+++ Recorded information
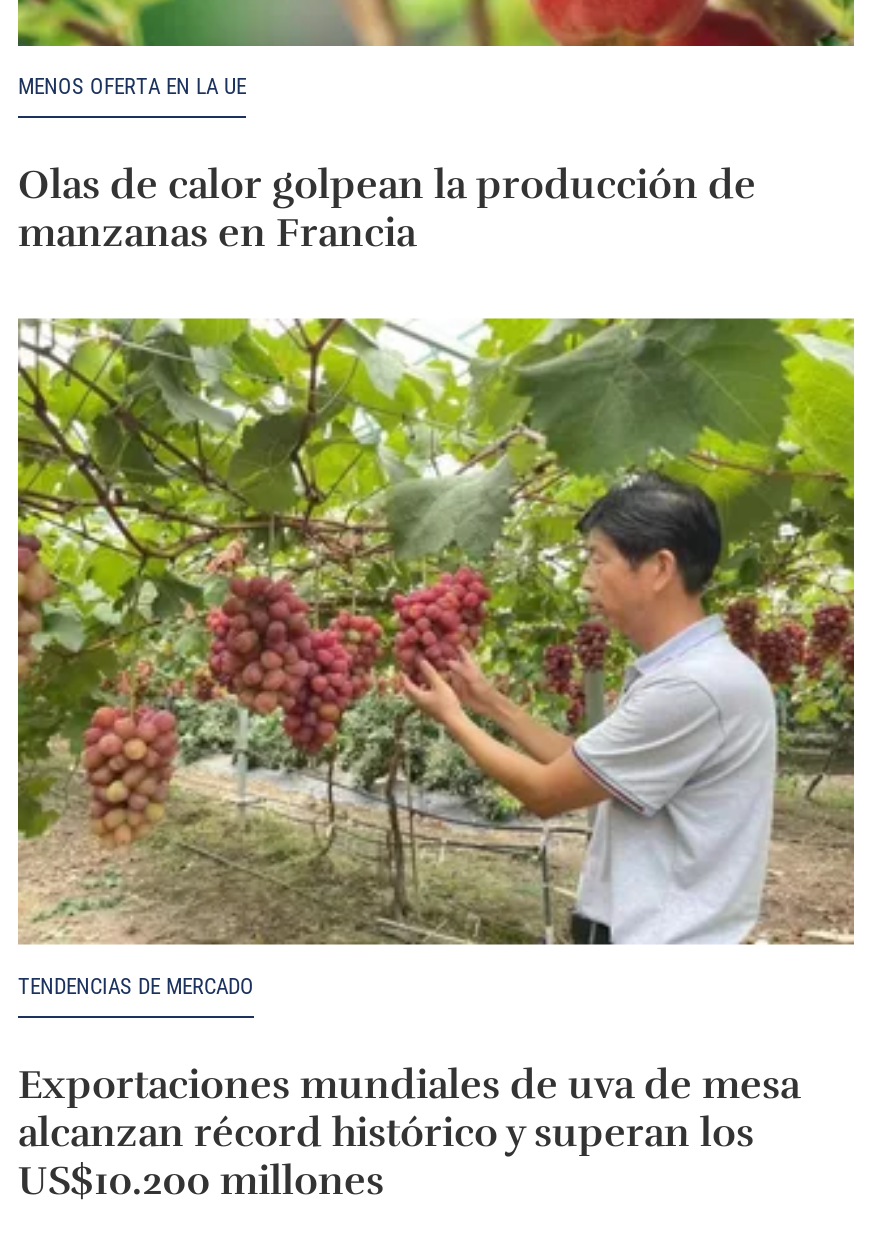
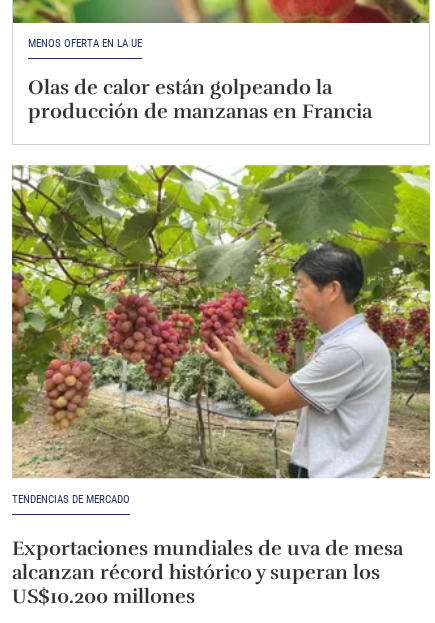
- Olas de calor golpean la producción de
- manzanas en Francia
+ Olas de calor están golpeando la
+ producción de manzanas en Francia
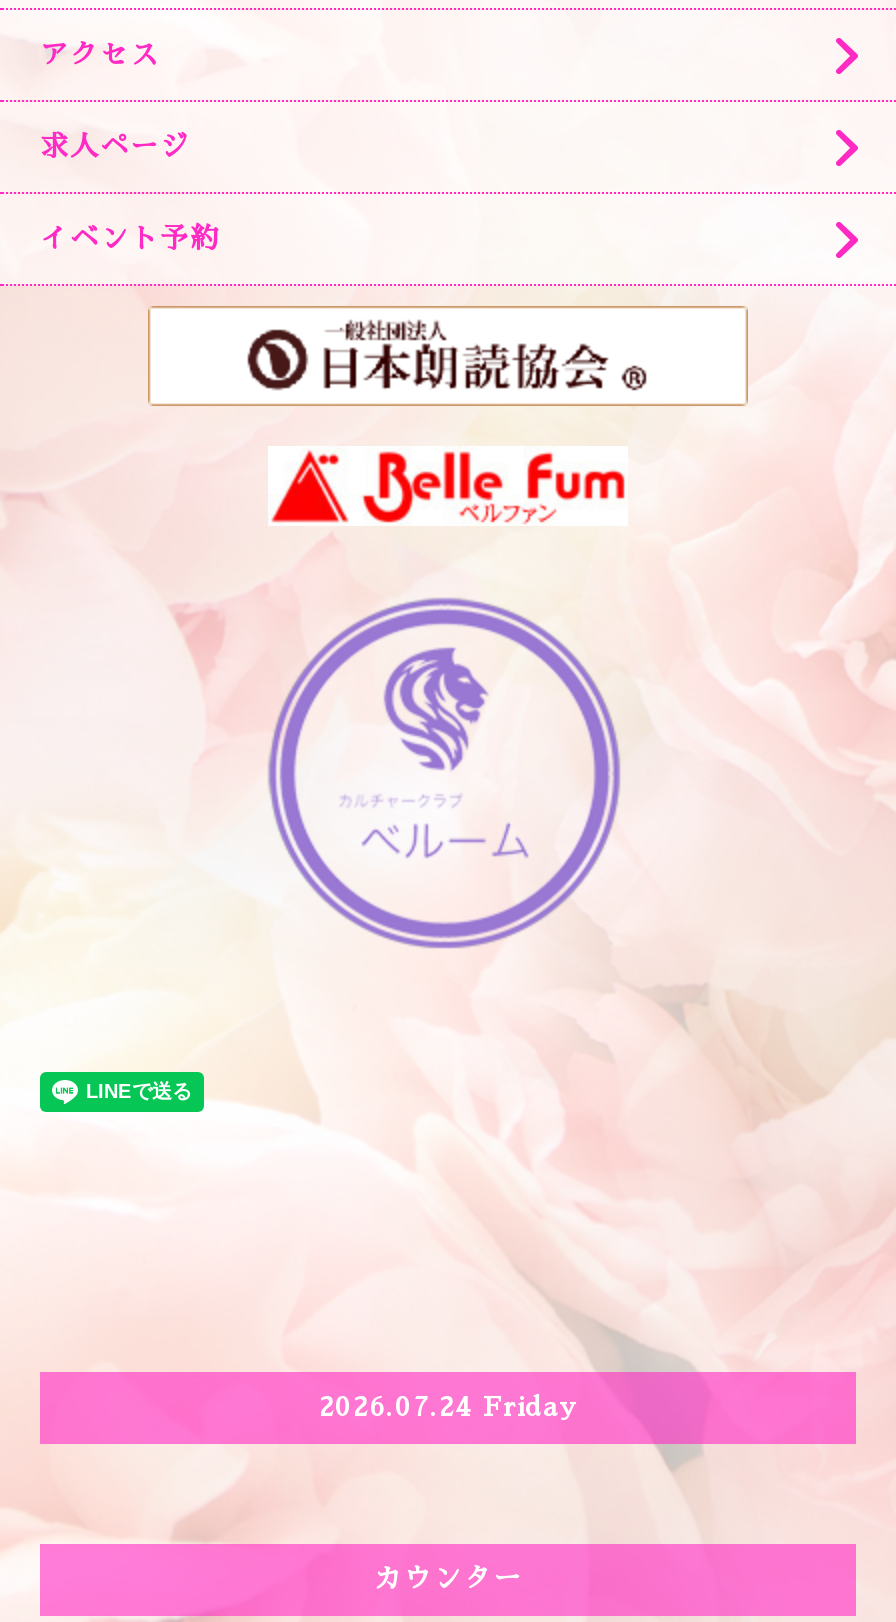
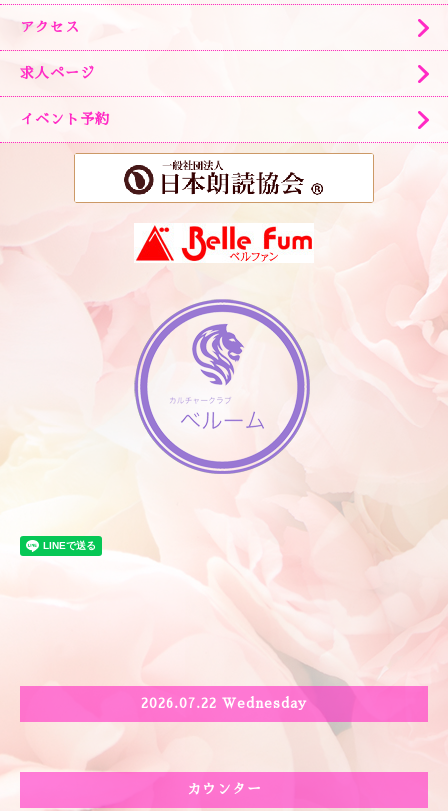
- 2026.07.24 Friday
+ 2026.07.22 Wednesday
++++++
■ Exercise: Transcribe, word for word, the line holding "- manzanas en Francia" and all lines after it in the entries above, ending with the last. Only those lines; no pictures.

■ Output of the exercise:
- manzanas en Francia
+ Olas de calor están golpeando la
+ producción de manzanas en Francia
- 2026.07.24 Friday
+ 2026.07.22 Wednesday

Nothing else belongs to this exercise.